## Activity
Only the lines below starting at the one that contains "[208,207,455,222] require('socket.io-client'): ->" and ending at the one that contains "(736, 810) none" are to be reproduced, exactly and with both ends kept.

--- Given records Enclosed Below ---

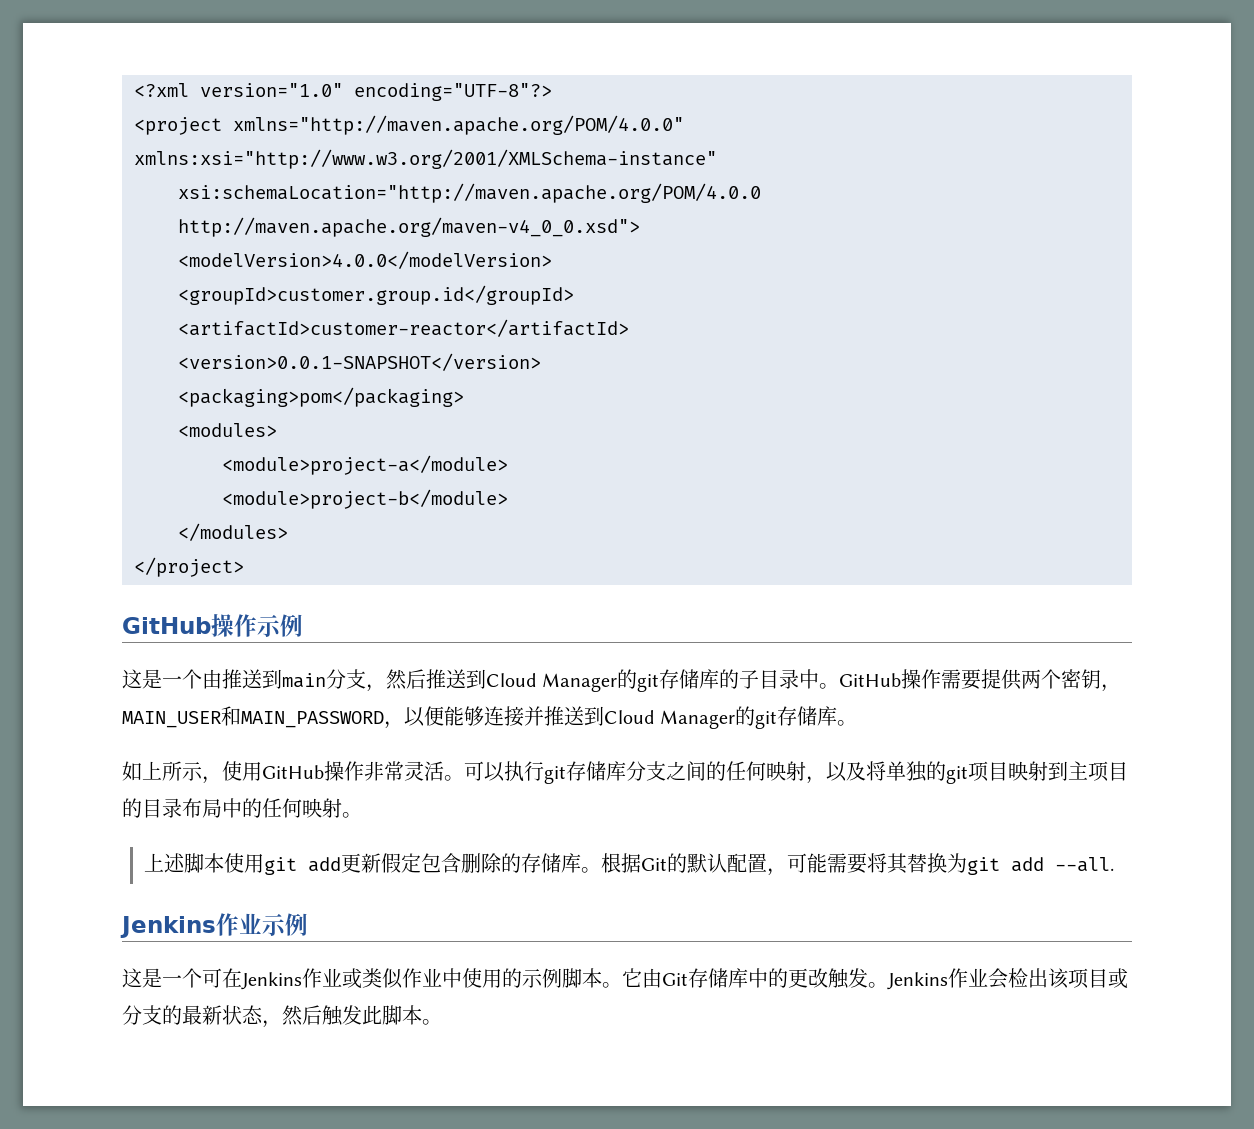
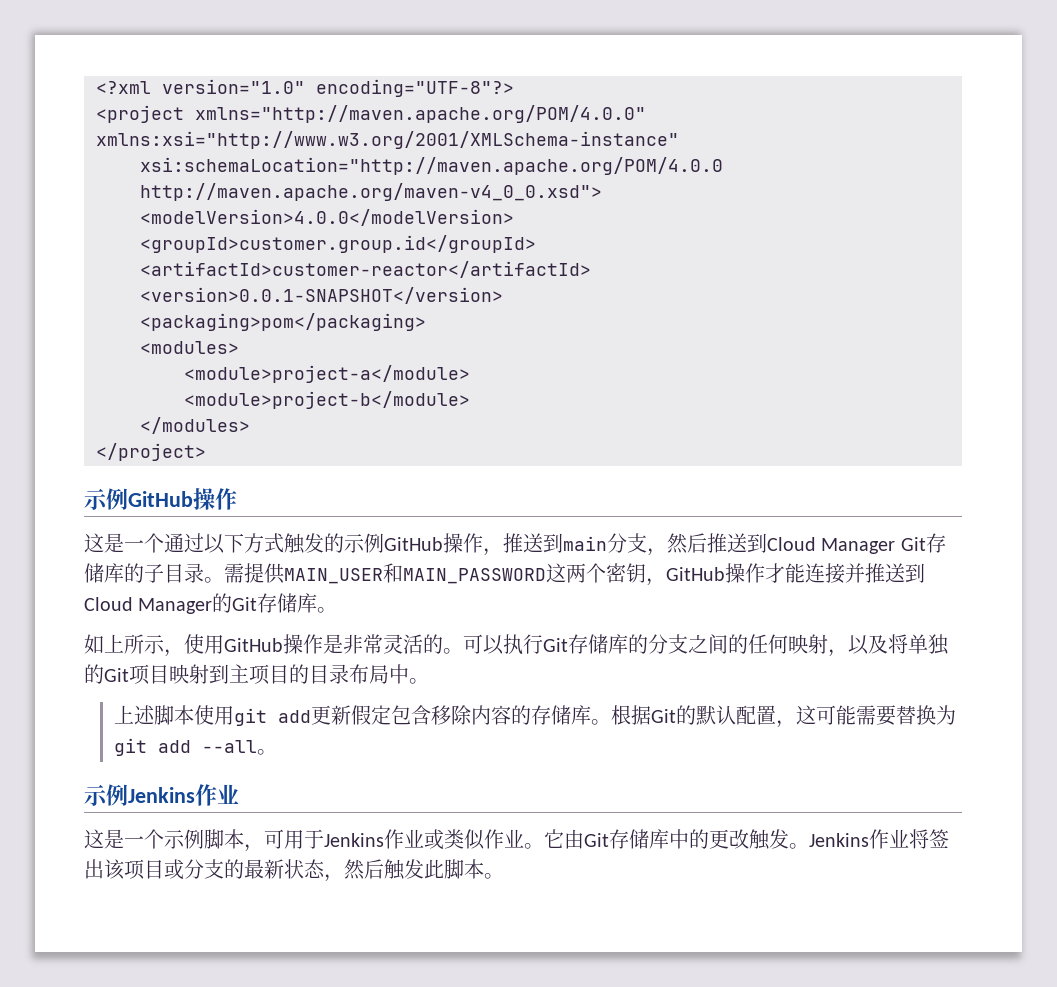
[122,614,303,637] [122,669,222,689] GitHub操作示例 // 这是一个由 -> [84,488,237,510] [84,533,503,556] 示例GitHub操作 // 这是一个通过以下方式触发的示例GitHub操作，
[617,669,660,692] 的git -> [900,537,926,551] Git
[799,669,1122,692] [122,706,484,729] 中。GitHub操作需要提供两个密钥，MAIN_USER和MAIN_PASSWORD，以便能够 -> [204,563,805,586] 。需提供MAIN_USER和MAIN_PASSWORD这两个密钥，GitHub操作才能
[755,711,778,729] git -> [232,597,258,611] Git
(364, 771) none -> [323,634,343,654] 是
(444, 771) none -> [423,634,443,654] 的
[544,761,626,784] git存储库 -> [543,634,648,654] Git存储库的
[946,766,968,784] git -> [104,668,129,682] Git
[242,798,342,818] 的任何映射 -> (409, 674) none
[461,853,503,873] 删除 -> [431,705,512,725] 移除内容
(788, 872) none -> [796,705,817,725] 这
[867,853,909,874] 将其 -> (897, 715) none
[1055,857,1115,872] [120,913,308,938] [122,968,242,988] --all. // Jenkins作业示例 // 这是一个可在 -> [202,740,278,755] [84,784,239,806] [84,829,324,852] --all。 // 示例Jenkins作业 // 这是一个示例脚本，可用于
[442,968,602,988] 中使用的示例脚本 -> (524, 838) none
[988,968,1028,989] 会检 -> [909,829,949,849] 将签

--- End of Enclosed Given records ---
--- Given records Enclosed Below ---

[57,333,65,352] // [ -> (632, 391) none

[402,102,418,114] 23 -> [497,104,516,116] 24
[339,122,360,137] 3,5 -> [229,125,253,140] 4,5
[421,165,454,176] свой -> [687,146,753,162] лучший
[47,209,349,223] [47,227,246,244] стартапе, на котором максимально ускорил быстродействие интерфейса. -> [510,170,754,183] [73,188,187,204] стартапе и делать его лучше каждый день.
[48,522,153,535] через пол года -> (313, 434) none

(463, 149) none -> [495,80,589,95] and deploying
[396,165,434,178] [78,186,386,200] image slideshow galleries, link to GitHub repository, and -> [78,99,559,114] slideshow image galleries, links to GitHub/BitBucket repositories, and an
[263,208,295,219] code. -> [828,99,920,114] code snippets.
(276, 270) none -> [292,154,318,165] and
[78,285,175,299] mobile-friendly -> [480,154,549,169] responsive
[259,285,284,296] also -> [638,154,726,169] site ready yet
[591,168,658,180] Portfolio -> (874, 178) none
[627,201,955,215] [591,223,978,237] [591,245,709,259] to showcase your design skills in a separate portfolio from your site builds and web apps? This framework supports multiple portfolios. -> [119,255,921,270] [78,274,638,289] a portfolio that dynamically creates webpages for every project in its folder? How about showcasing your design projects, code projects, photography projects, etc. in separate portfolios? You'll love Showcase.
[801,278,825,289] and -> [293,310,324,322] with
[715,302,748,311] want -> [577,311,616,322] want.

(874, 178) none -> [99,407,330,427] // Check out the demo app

--- End of Enclosed Given records ---
--- Given records Enclosed Below ---

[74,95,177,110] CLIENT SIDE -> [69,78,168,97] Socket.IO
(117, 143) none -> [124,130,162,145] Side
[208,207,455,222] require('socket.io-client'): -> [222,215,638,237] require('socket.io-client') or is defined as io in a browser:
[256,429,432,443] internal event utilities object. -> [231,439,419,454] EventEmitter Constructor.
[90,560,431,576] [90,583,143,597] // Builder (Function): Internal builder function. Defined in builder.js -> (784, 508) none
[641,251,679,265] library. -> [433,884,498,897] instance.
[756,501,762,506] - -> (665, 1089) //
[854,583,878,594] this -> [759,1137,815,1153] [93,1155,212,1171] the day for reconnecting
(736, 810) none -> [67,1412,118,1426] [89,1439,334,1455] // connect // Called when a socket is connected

--- End of Enclosed Given records ---

## Solution below
[208,207,455,222] require('socket.io-client'): -> [222,215,638,237] require('socket.io-client') or is defined as io in a browser:
[256,429,432,443] internal event utilities object. -> [231,439,419,454] EventEmitter Constructor.
[90,560,431,576] [90,583,143,597] // Builder (Function): Internal builder function. Defined in builder.js -> (784, 508) none
[641,251,679,265] library. -> [433,884,498,897] instance.
[756,501,762,506] - -> (665, 1089) //
[854,583,878,594] this -> [759,1137,815,1153] [93,1155,212,1171] the day for reconnecting
(736, 810) none -> [67,1412,118,1426] [89,1439,334,1455] // connect // Called when a socket is connected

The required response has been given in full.